[[ Input records, beginning ]]
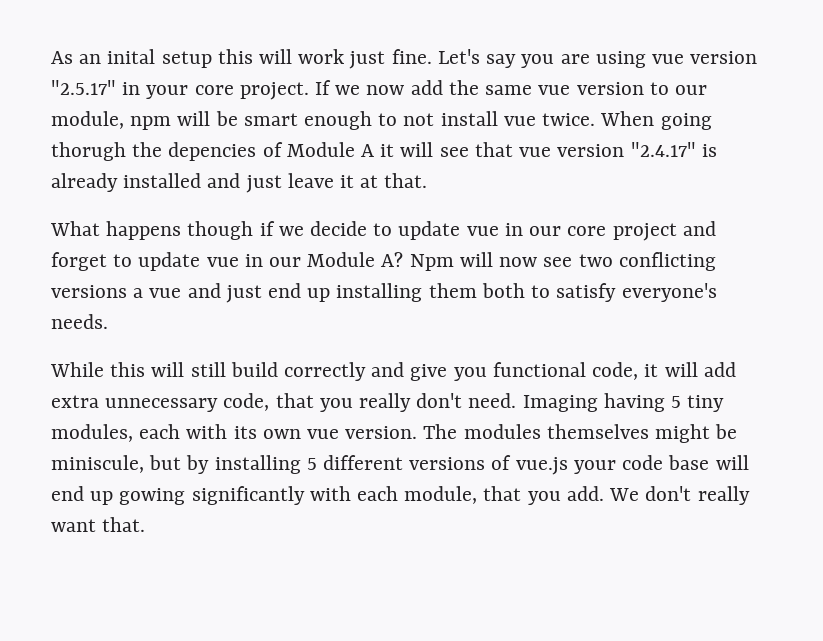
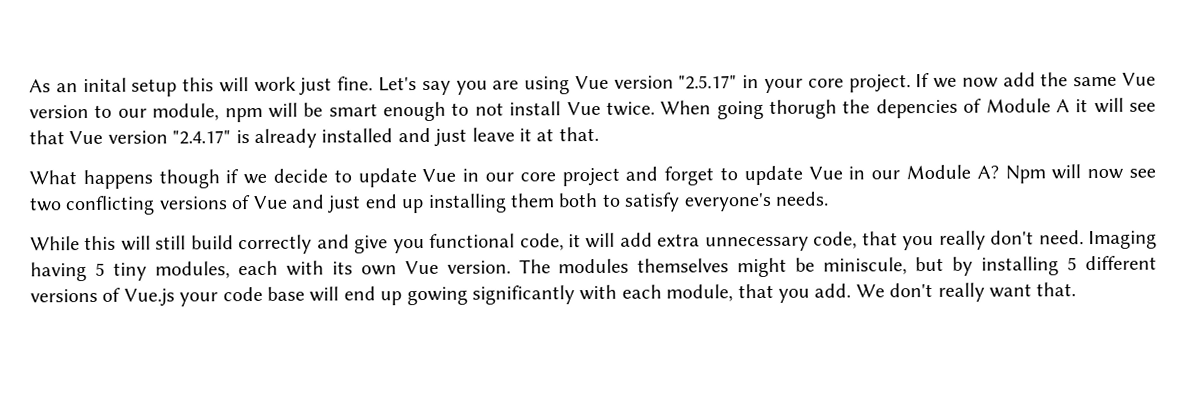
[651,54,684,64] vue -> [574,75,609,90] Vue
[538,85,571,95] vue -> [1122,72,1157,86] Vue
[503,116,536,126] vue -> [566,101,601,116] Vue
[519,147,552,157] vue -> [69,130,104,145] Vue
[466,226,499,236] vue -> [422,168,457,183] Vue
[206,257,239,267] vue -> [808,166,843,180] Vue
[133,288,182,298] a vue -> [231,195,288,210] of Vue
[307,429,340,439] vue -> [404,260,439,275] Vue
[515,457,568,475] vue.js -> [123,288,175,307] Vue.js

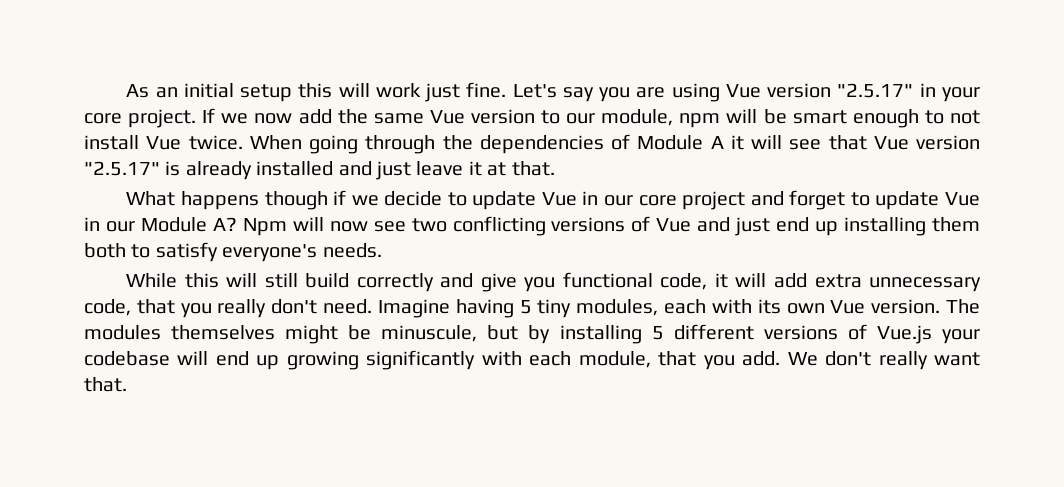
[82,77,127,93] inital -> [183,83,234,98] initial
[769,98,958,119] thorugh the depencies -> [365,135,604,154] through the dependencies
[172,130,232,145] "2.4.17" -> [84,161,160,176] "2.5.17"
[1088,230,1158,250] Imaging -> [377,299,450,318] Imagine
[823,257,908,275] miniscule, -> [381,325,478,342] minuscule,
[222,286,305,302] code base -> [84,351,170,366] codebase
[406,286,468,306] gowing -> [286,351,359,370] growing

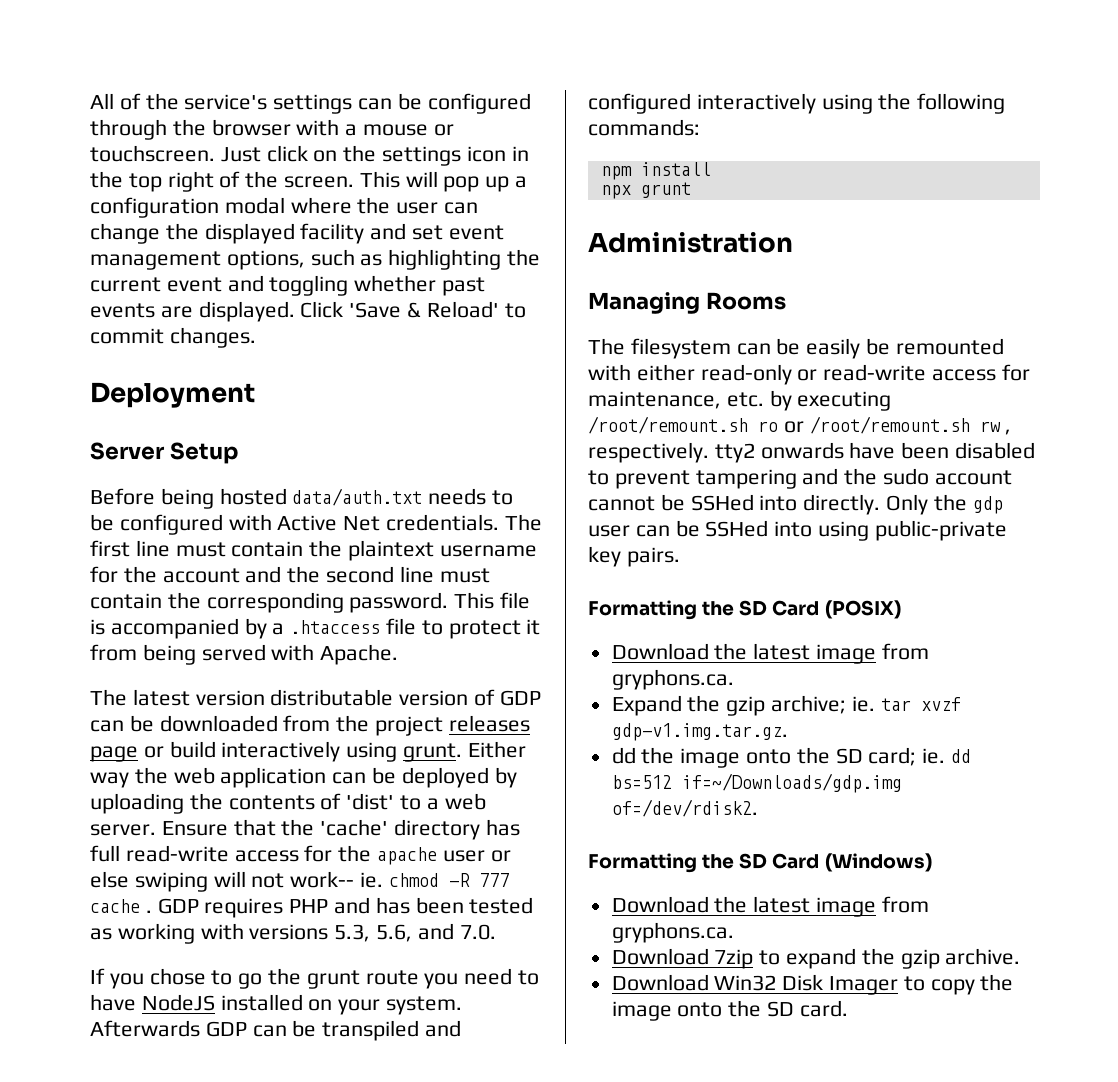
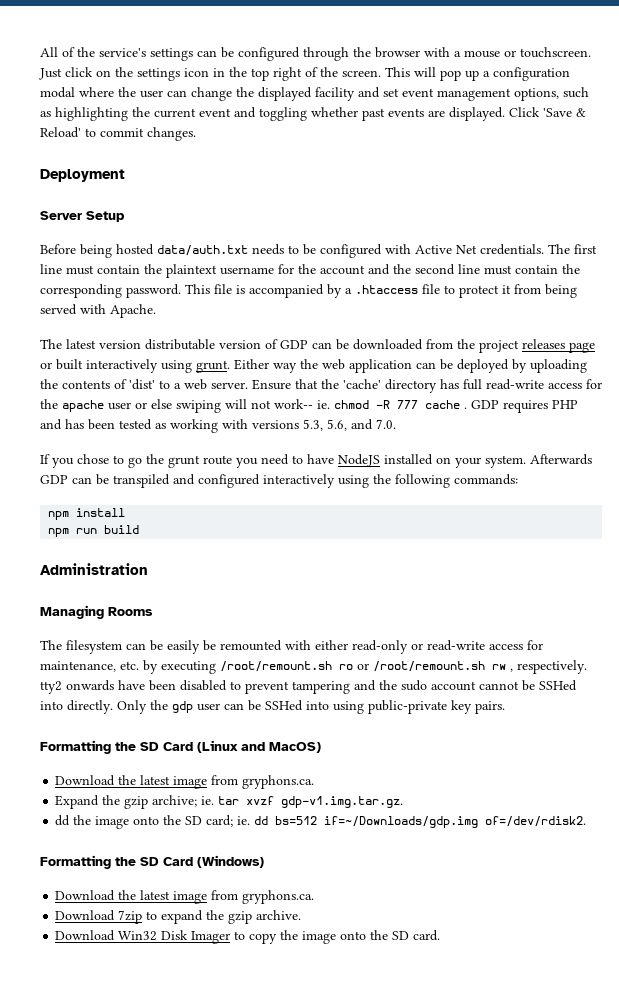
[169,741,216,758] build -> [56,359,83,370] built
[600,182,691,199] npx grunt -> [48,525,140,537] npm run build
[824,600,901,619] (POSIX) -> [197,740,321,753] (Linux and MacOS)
[[ Input records, end ]]
Task goal:
The task calls for every line of the data to be returned exactly, without pictures.

Task result:
[651,54,684,64] vue -> [574,75,609,90] Vue
[538,85,571,95] vue -> [1122,72,1157,86] Vue
[503,116,536,126] vue -> [566,101,601,116] Vue
[519,147,552,157] vue -> [69,130,104,145] Vue
[466,226,499,236] vue -> [422,168,457,183] Vue
[206,257,239,267] vue -> [808,166,843,180] Vue
[133,288,182,298] a vue -> [231,195,288,210] of Vue
[307,429,340,439] vue -> [404,260,439,275] Vue
[515,457,568,475] vue.js -> [123,288,175,307] Vue.js

[82,77,127,93] inital -> [183,83,234,98] initial
[769,98,958,119] thorugh the depencies -> [365,135,604,154] through the dependencies
[172,130,232,145] "2.4.17" -> [84,161,160,176] "2.5.17"
[1088,230,1158,250] Imaging -> [377,299,450,318] Imagine
[823,257,908,275] miniscule, -> [381,325,478,342] minuscule,
[222,286,305,302] code base -> [84,351,170,366] codebase
[406,286,468,306] gowing -> [286,351,359,370] growing

[169,741,216,758] build -> [56,359,83,370] built
[600,182,691,199] npx grunt -> [48,525,140,537] npm run build
[824,600,901,619] (POSIX) -> [197,740,321,753] (Linux and MacOS)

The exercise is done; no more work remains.